**Information given:**
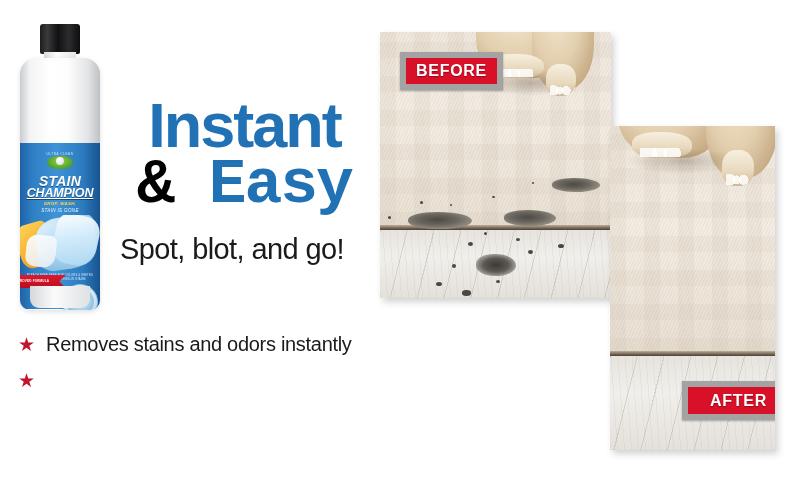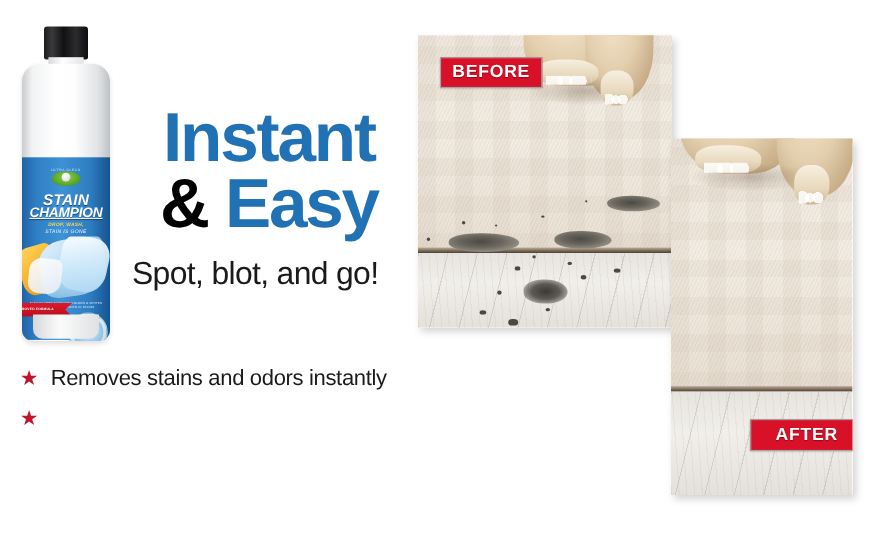--- a/index.html
+++ b/index.html
@@ -120,20 +120,21 @@
   }
 
   
   .headline{position:absolute;left:107px;top:96px;width:275px;text-align:center;}
   .h-line1{
     font-size:63px;font-weight:bold;line-height:.95;color:#2171b5;letter-spacing:-2px;
   }
   .h-line2{
     font-size:63px;font-weight:bold;line-height:1.0;letter-spacing:-2px;color:#2171b5;
     margin-top:-2px;
+    font-family:Liberation Mono, monospace;
   }
   .amp{color:#000000;}
   .subhead{
     position:absolute;left:120px;top:233px;width:300px;
     font-size:29px;color:#1a1a1a;letter-spacing:-.6px;white-space:nowrap;
   }
 
   
   .bullets{position:absolute;left:18px;top:333px;width:470px;}
   .bullet{display:flex;align-items:center;margin-bottom:15px;}
@@ -201,21 +202,21 @@
   
   .dirt{
     position:absolute;border-radius:46% 54% 50% 48%;
     background:radial-gradient(ellipse at 45% 45%,#4c4a45 0%,#6a665e 40%,#8e8a80 70%,rgba(150,146,138,0) 100%);
     filter:blur(.35px);
   }
   .speck{position:absolute;border-radius:50%;background:#4a4843;}
 
   
   .tag{
-    position:absolute;background:#d81028;border:1px solid #a3a3a3;
+    position:absolute;background:#d81028;border:6px solid #a3a3a3;
     box-shadow:0 1px 2px rgba(0,0,0,.3);
     display:flex;align-items:center;justify-content:center;
   }
   .tag span{
     color:#fff;font-weight:bold;letter-spacing:.7px;
     text-shadow:0 1px 1px rgba(0,0,0,.35);
   }
   .tag-before{left:20px;top:20px;width:91px;height:26px;}
   .tag-before span{font-size:16px;}
   .tag-after{left:72px;top:255px;width:101px;height:27px;}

**Assigned task:** Print every line of the material exactly as written, but drop the pictures.

**Response area:**
--- a/index.html
+++ b/index.html
@@ -120,20 +120,21 @@
   }
 
   
   .headline{position:absolute;left:107px;top:96px;width:275px;text-align:center;}
   .h-line1{
     font-size:63px;font-weight:bold;line-height:.95;color:#2171b5;letter-spacing:-2px;
   }
   .h-line2{
     font-size:63px;font-weight:bold;line-height:1.0;letter-spacing:-2px;color:#2171b5;
     margin-top:-2px;
+    font-family:Liberation Mono, monospace;
   }
   .amp{color:#000000;}
   .subhead{
     position:absolute;left:120px;top:233px;width:300px;
     font-size:29px;color:#1a1a1a;letter-spacing:-.6px;white-space:nowrap;
   }
 
   
   .bullets{position:absolute;left:18px;top:333px;width:470px;}
   .bullet{display:flex;align-items:center;margin-bottom:15px;}
@@ -201,21 +202,21 @@
   
   .dirt{
     position:absolute;border-radius:46% 54% 50% 48%;
     background:radial-gradient(ellipse at 45% 45%,#4c4a45 0%,#6a665e 40%,#8e8a80 70%,rgba(150,146,138,0) 100%);
     filter:blur(.35px);
   }
   .speck{position:absolute;border-radius:50%;background:#4a4843;}
 
   
   .tag{
-    position:absolute;background:#d81028;border:1px solid #a3a3a3;
+    position:absolute;background:#d81028;border:6px solid #a3a3a3;
     box-shadow:0 1px 2px rgba(0,0,0,.3);
     display:flex;align-items:center;justify-content:center;
   }
   .tag span{
     color:#fff;font-weight:bold;letter-spacing:.7px;
     text-shadow:0 1px 1px rgba(0,0,0,.35);
   }
   .tag-before{left:20px;top:20px;width:91px;height:26px;}
   .tag-before span{font-size:16px;}
   .tag-after{left:72px;top:255px;width:101px;height:27px;}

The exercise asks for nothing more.